HHR staff presented the proposed Health and Human Resources budget and prioritized items for the subcommittee’s attention, noting that Medicaid remains the dominant driver of state spending.
"In 2026, the current fiscal year, the budget is about 34,000,000,000," Susan Massart told the panel and said that DMAS accounts for the majority of HHR spending. She explained that Medicaid constitutes about 97% of DMAS expenditures and roughly 77% of overall HHR spending.
Massart and Amy Cochran walked members through major proposed changes and cost-containment items. Massart said the introduced budget includes roughly $612 million in cost-containment proposals, among them eliminating automatic inflation adjustments for some Medicaid providers, limiting mobile crisis services to four hours per incident and capping certain behavioral therapies. She noted one high-profile change would cap dental benefits at $2,000 per enrollee per year.

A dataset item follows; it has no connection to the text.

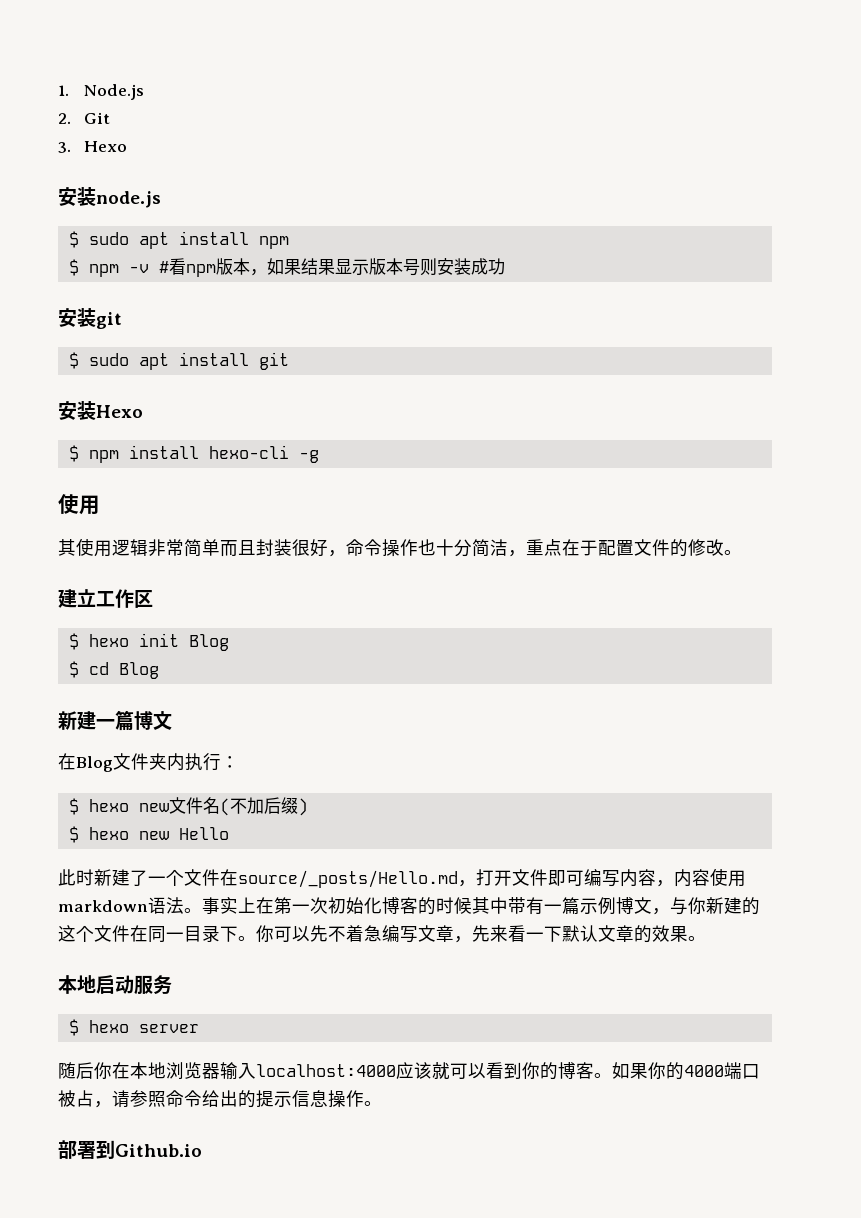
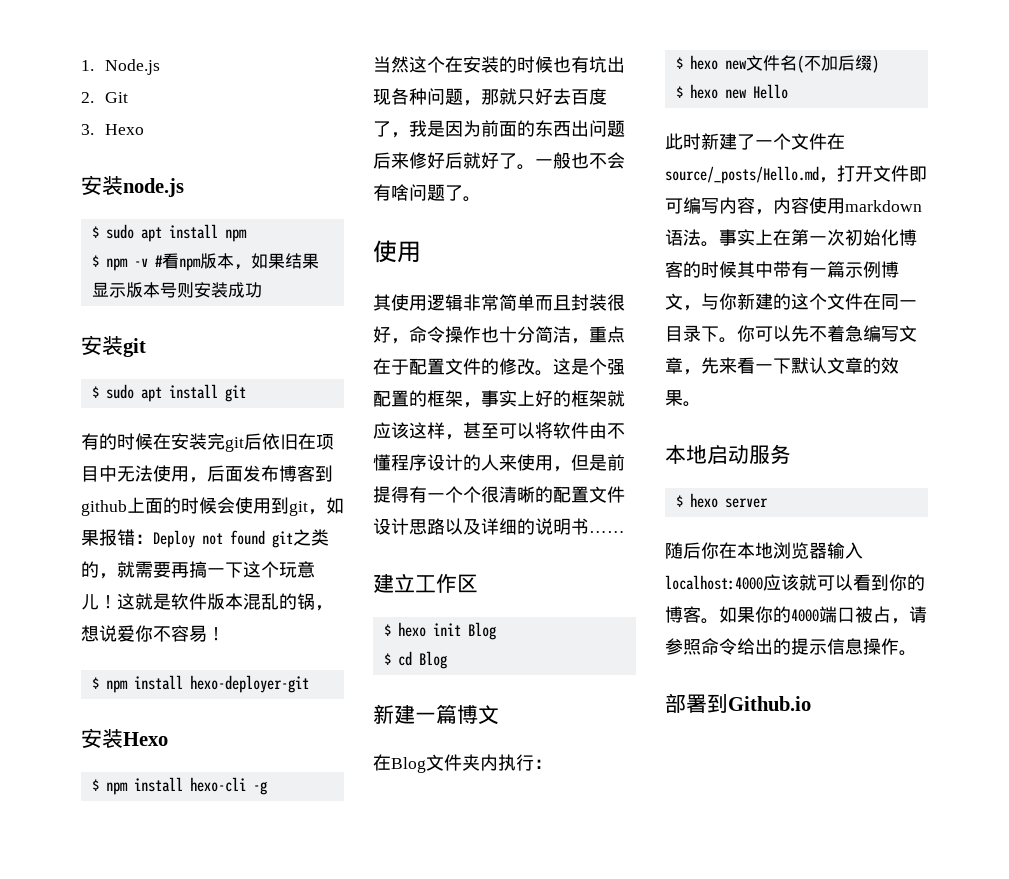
(289, 361) none -> [81,433,334,452] [81,465,333,483] [81,497,344,516] [81,529,329,548] [81,561,315,579] [81,593,333,611] [81,625,225,642] [91,675,309,693] // 有的时候在安装完git后依旧在项目中无法使用，后面发布博客到github上面的时候会使用到git，如果报错：Deploy not found git之类的，就需要再搞一下这个玩意儿！这就是软件版本混乱的锅，想说爱你不容易！ // $ npm install hexo-deployer-git
(319, 456) none -> [373,56,625,73] [373,88,607,106] [373,120,625,138] [373,152,625,170] [373,184,481,202] // 当然这个在安装的时候也有坑出现各种问题，那就只好去百度了，我是因为前面的东西出问题后来修好后就好了。一般也不会有啥问题了。
(742, 552) none -> [553,358,625,375] [373,390,625,408] [373,422,625,440] [373,454,625,472] [373,486,625,503] [373,518,625,535] 这是个强配置的框架，事实上好的框架就应该这样，甚至可以将软件由不懂程序设计的人来使用，但是前提得有一个个很清晰的配置文件设计思路以及详细的说明书……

Cochran reviewed Children’s Services Act (CSA) growth and proposed savings: an addition of $20.7 million in the caboose and a larger increase in the introduced biennial budget, while proposing a reduced average state match for community-based services from 81% to 71% and capped private day service growth to curb program expansion.
On SNAP, Cochran said HR 1 drove additional administrative cost responsibilities for the state, with new state-year increases of $43 million in the first year and $57.4 million in the second year to fund the state share of administrative costs. She warned that the federal fiscal year 2024 SNAP error rate was 11.5%, over the 10% threshold that would require a potential 15% state match costing an estimated $270 million general fund if sustained.
Massart also flagged programmatic language in the budget that directs DMAS to require hospitals receiving enhanced Medicaid payments to contract with managed care networks to preserve access to labor and delivery units, grants authority for supplemental hospital payments (including Ballad Health), and delays major program implementations such as a single pharmacy benefit manager and a full Medicaid behavioral health redesign until later implementation dates to allow for careful contracting.
Committee members requested follow-up briefings on assumptions behind MCO administrative cost efficiencies, the Medicaid behavioral health redesign timeline, and a deeper dive into CSA caseload growth; staff agreed to invite Scott Reiner and Medicaid officials to provide more detail.
No formal votes were taken; the session ended after questions and requests for additional information.